Vol 27, Issue 4, 2021; Page No.(1719-1733)

EFFLUENT CONTROL AND IMPROVING OF THE PERFORMANCE OF BIOLOGICAL WASTEWATER TREATMENT PLANT USING NEURAL NETWORKS

Drioui Nissrine, El Mazoudi El Houssine and El Alami Jamila

Abstract

In this paper we have developed two models to control the dissolved oxygen concentration which is an important key in the operation of wastewater treatment processes (WWTP) and the nitrate concentration of the sewage treatment plant in the activated sludge process: the first model is the Adaptive Control Neural Networks (ACNN) and the second model is the Adaptive Control Neural Networks PI (ACNN-PI).
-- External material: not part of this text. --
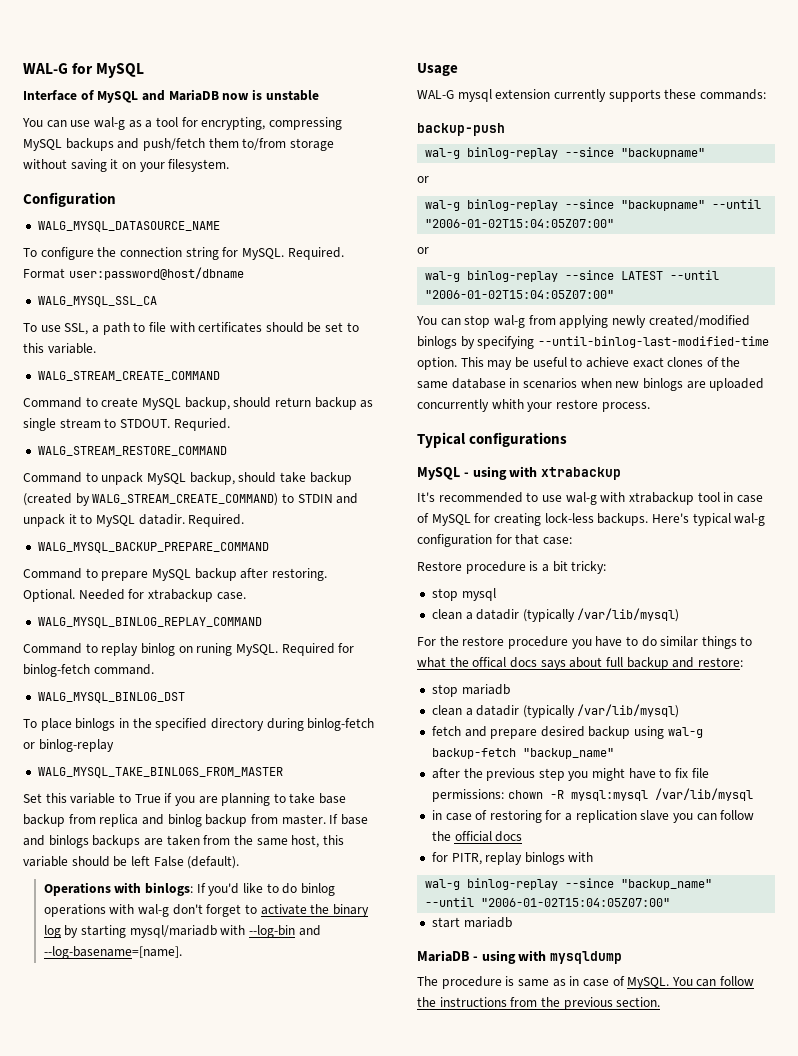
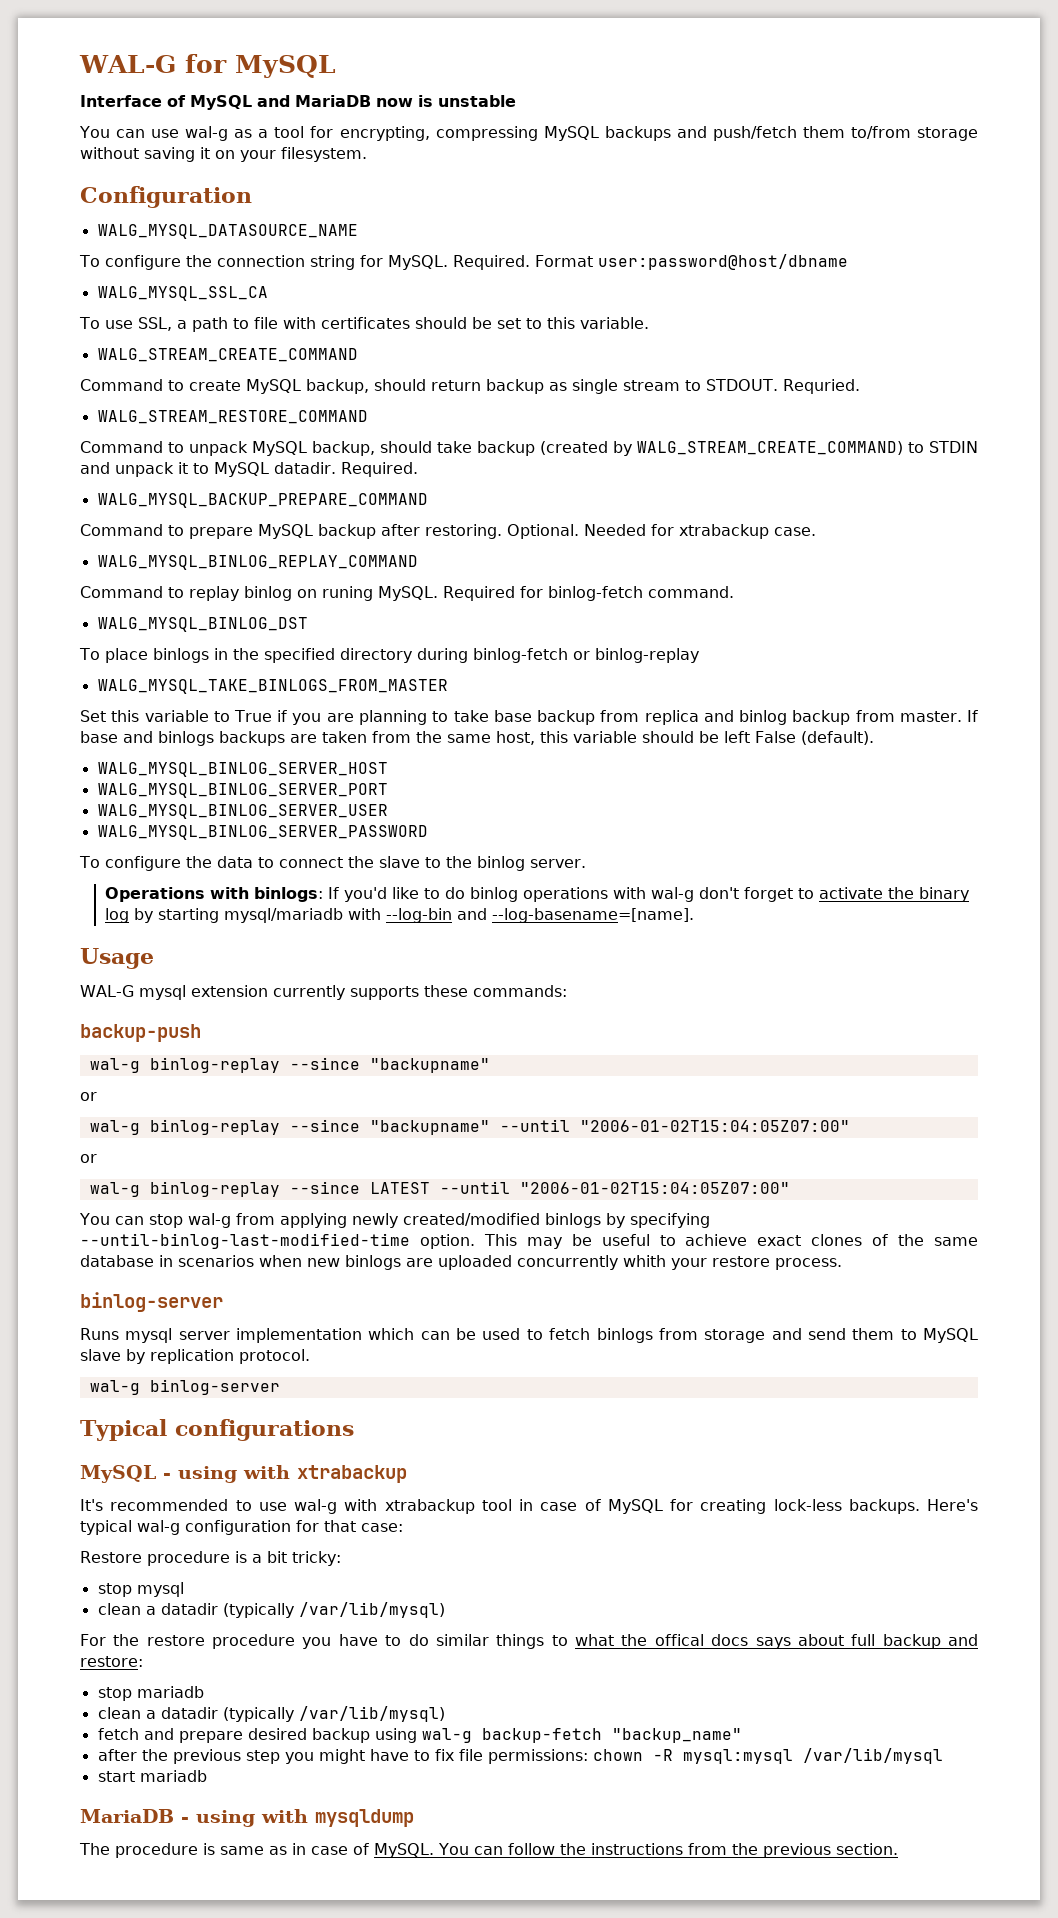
(240, 862) none -> [97,762,388,777] [97,783,388,798] [97,804,388,819] [97,825,428,840] [79,856,586,871] // WALG_MYSQL_BINLOG_SERVER_HOST // WALG_MYSQL_BINLOG_SERVER_PORT // WALG_MYSQL_BINLOG_SERVER_USER // WALG_MYSQL_BINLOG_SERVER_PASSWORD // To configure the data to connect the slave to the binlog server.
(650, 407) none -> [80,1292,223,1312] [80,1328,979,1343] [80,1349,310,1364] [89,1379,280,1395] // binlog-server // Runs mysql server implementation which can be used to fetch binlogs from storage and send them to MySQL slave by replication protocol. // wal-g binlog-server
[431,810,755,823] [431,831,523,842] [431,852,594,865] [425,878,713,890] [425,897,671,907] // in case of restoring for a replication slave you can follow the official docs // for PITR, replay binlogs with // wal-g binlog-replay --since "backup_name" --until "2006-01-02T15:04:05Z07:00" -> (943, 1756) none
In order to use the BMS1 (Benchmark Simulation Model Nº 1) for the evaluation of the technical performance of these controls applied to wastewater treatment plants (WWTP). The control of wastewater treatment plants is not trivial because of the large disturbances of the influent, non-linearities, delays and interactions between variables and operating conditions. The predictive controllers of nonlinear models based on neural networks (NN) are designed to model unknown nonlinearities of wastewater treatment plants with high predictive performance. The control results obtained under disturbances in dry weather are satisfactory when our models are well applied and provide a very useful tool which can be used by WWTP operators in their daily management. Especially when you mix the ACNN nonlinear predictive control and the classic PI control. As well as the optimal control of oxygen and nitrates, it is possible to benefit from important properties in terms of process performance and energy costs such as energy consumption (EC) and effluent quality (EQ). The system adopted in this work offers significant reliable and economic and environmental benefits, depending on the performance criteria sought.